Il segretario VPOD Raoul Ghisletta ha recentemente presentato una mozione per migliorare la parità di genere nella Città di Lugano: essa vuole incaricare il Consiglio comunale di monitorare annualmente la situazione e pone l’obiettivo di una presenza di almeno il 30% per il genere svantaggiato, da raggiungersi progressivamente al momento del rinnovo dei mandati e in occasione dei nuovi concorsi a livello di funzionari dirigenti dell’amministrazione comunale. nelle commissioni nominate dal Municipio, nei consigli d’amministrazione e tra i dirigenti/quadri degli enti comunali, nei consigli d’amministrazione e tra i dirigenti/quadri di società ad importante partecipazione comunale ed infine nei consigli d’amministrazione e tra i dirigenti/quadri di enti sussidiati in modo importante dalla Città.

Una situazione oggettivamente scandalosa
Le donne presenti in Consigli d’amministrazione (CdA) e di direzione di SA ed enti luganesi sono poche, a parte l’Ente LIS:

  • Ente LAC: 0 donne su 8 nel CdA
  • AIL SA: 1 donna su 7 nel CdA, 0 donne su 9 tra i membri di direzione
  • TPL SA: 1 donna su 9 nel CdA, 0 donne su tra i membri di direzione
  • Ente LIS: 3 donne su 7 nel CdA.

Nell’amministrazione comunale le donne tra i funzionari dirigenti sono poche e la situazione è stagnante: i dati (non pubblicati nei rendiconti comunali) sono stati forniti dal Municipio nella risposta all’interrogazione 1069 “Per la trasparenza dei dati sulla parità dei sessi a Lugano”. Le funzionarie dirigenti (senza scuola e istituti sociali comunali) erano il 10% nel 2010 (5 su 51) e sono il 16% nel 2019 (11 su 70).

Nelle strutture che entreranno a far parte del futuro ente autonomo LIS nessuna donna è mai stata funzionario dirigente nel periodo 2010-19, malgrado le donne rappresentino il 75% dei dipendenti.

Nelle prime tre classi salariali inferiori le donne rappresentano circa il 90-95% dei dipendenti (senza docenti e polizia).
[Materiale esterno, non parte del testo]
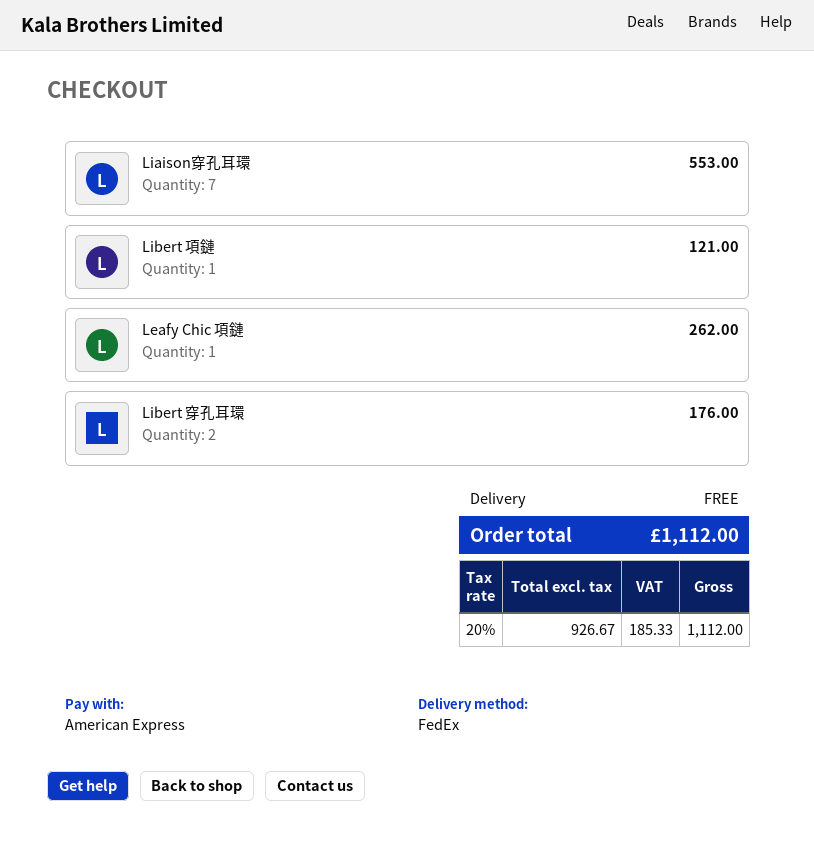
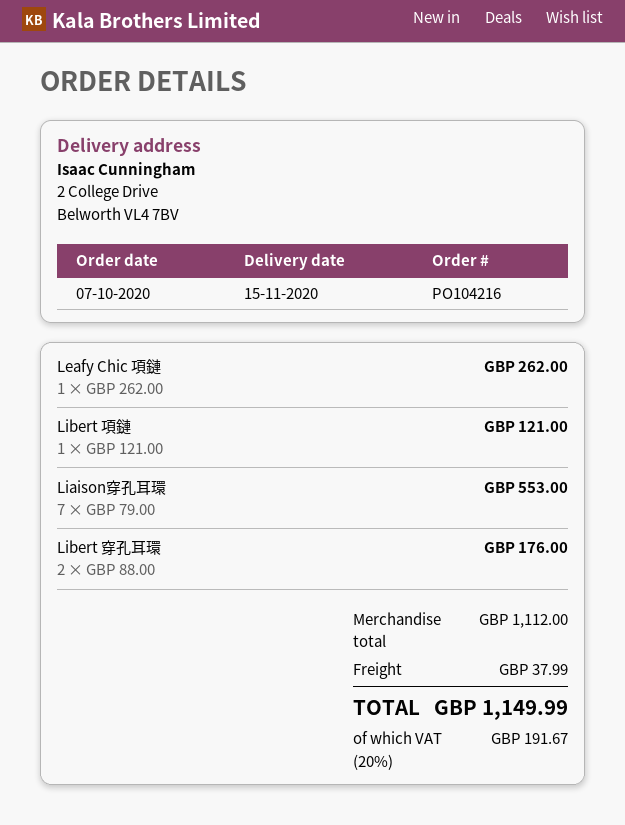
shipping: 0.00 -> 37.99
tax: 20% = 185.33 -> 20% = 191.67
total: 1112.00 -> 1149.99

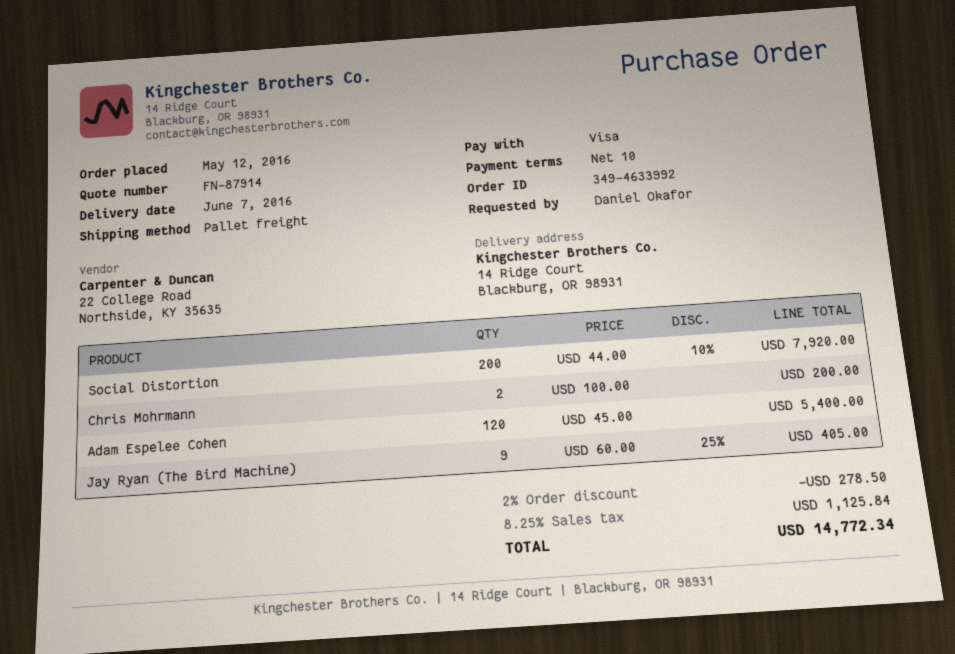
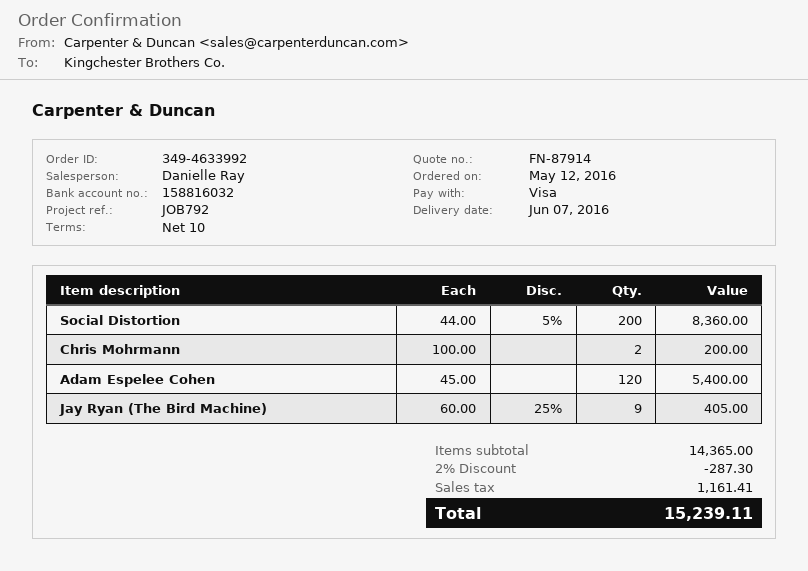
Social Distortion: 200 x 44.00 - 10% = 7920.00 -> 200 x 44.00 - 5% = 8360.00
discount: 2% = 278.50 -> 2% = 287.30
tax: 1125.84 -> 1161.41
total: 14772.34 -> 15239.11

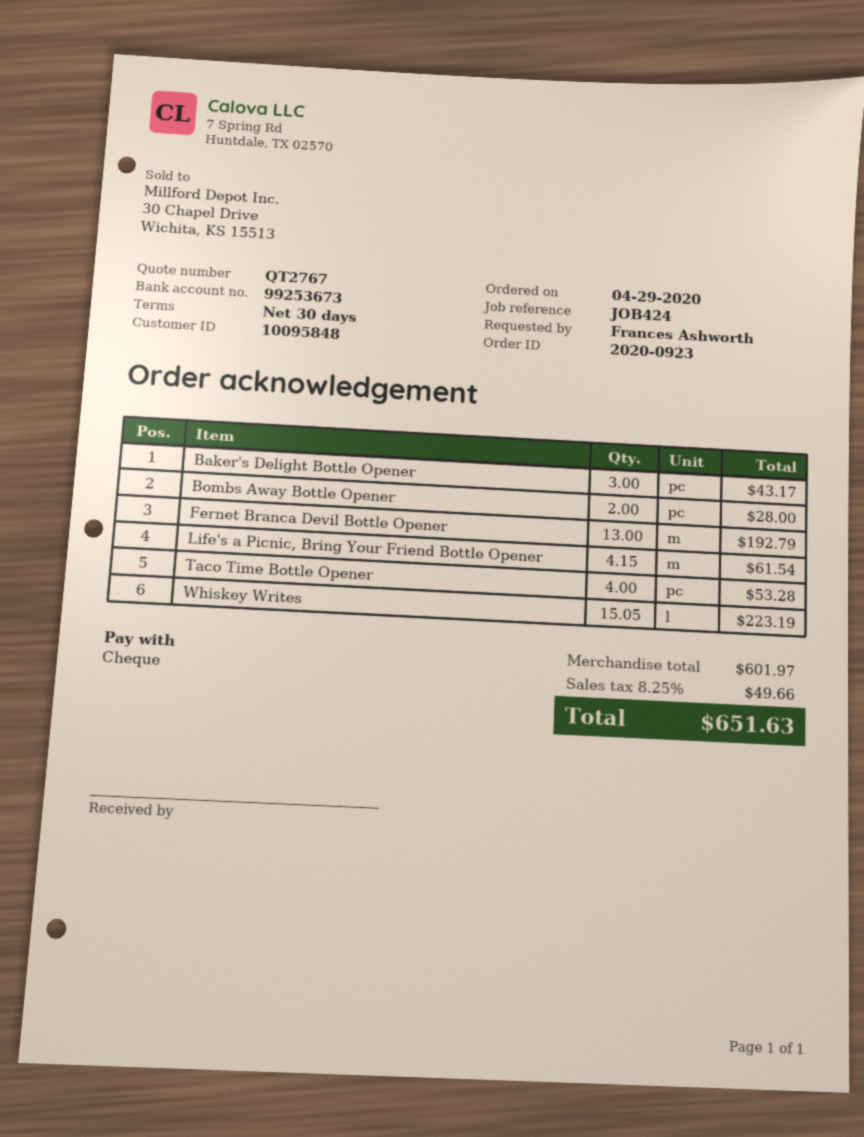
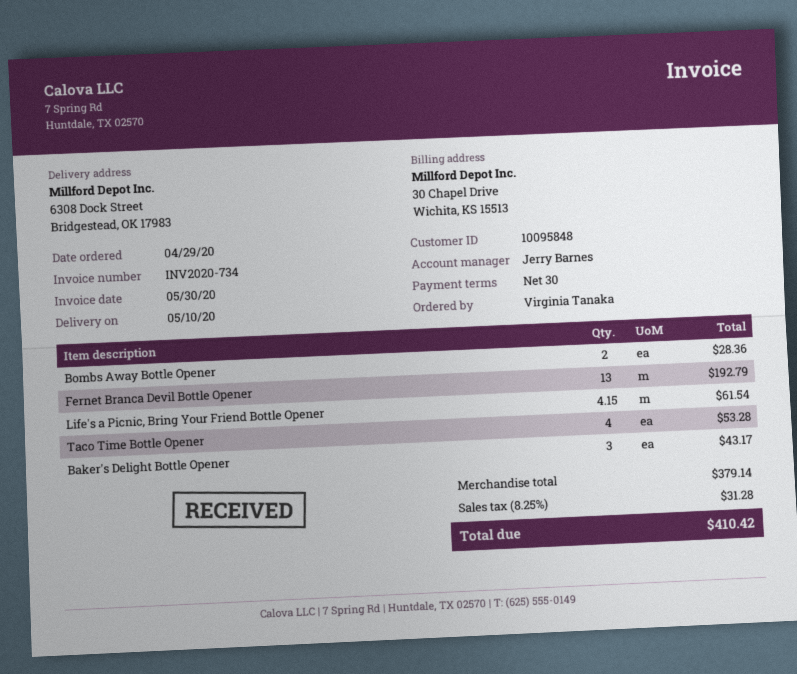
ordered by: Frances Ashworth -> Virginia Tanaka
Bombs Away Bottle Opener: 2 for 28.00 -> 2 for 28.36
Whiskey Writes: 15.05 for 223.19 -> none
subtotal: 601.97 -> 379.14
tax: 8.25% = 49.66 -> 8.25% = 31.28
total: 651.63 -> 410.42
Le donne sono assenti nelle 4 classi salariali superiori.

Il Sindacato VPOD in prima linea
La realizzazione della parità di genere è una questione urgente da affrontare per il futuro della nostra società e questo vada perseguito senza pregiudizi ideologici sugli strumenti.
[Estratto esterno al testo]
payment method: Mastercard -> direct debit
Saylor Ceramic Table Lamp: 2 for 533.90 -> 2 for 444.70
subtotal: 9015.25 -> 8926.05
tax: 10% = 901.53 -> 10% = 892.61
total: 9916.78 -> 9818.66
Secondo Christine Flitner, segretaria centrale donne e parità del Sindacato VPOD, le principali misure per aumentare progressivamente (tramite la fissazione di traguardi annuali) la quota di donne tra i dirigenti degli enti pubblici e privati sono:

  • concorsi per posti redatti con un linguaggio epiceno (neutrale dal profilo del genere) e con l’invito alle donne a candidarsi
  • formazione specifica del personale responsabile e verifica regolare sui processi alla base delle assunzioni e delle promozioni
  • formazione specifica dei funzionari dirigenti, livello fondamentale per la gestione del personale e per i colloqui con i collaboratori
  • messa a concorso di posti dirigenti nella forma del job-sharing
  • formazione continua mirata ai bisogni delle donne
  • rafforzamento delle strutture per la presa a carico dei bambini.
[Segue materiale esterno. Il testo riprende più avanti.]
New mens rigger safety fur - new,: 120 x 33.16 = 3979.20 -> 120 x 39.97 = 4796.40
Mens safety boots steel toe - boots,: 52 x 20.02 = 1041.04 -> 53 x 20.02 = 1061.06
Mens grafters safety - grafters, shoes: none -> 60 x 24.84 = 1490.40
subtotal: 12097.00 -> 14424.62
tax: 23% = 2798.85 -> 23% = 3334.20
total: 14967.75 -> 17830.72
Esempi di altre città svizzere
Nel settembre 2012 il Consiglio comunale della Città di Berna ha deciso a larga maggioranza di introdurre la quota femminile del 35% per i funzionari dirigenti dell’amministrazione comunale: gli argomenti dei contrari sono sempre gli stessi da 25 anni (uno svantaggio per gli uomini, un attacco alla libertà di contrarre, un’offesa per le donne capaci, “ci vogliono altre misure”, ecc.) e non vengono messi in campo in altri ambiti, ad esempio quando si parla di quote per le minoranze linguistiche. L’evoluzione recente ha invece dimostrato ovunque come le quote siano uno strumento molto efficace per accrescere la presenza di donne nei gremi direttivi: si tratta di uno strumento che serve anche agli uomini per riflettere sulla conciliazione tra la vita professione e la presa a carico di compiti famigliari (cura dei figli, degli ammalati, degli anziani, dell’economia domestica).
Quote per genere sono applicate nel Canton Basilea Città dal 2014 per quanto riguarda i consigli d’amministrazione di enti/aziende pubbliche (norma approvata in votazione popolare dal 57% della popolazione) e, oltre alla citata Città di Berna (2012), nella Città di Zurigo (2013) per quanto riguarda i funzionari dirigenti dell’amministrazione comunale.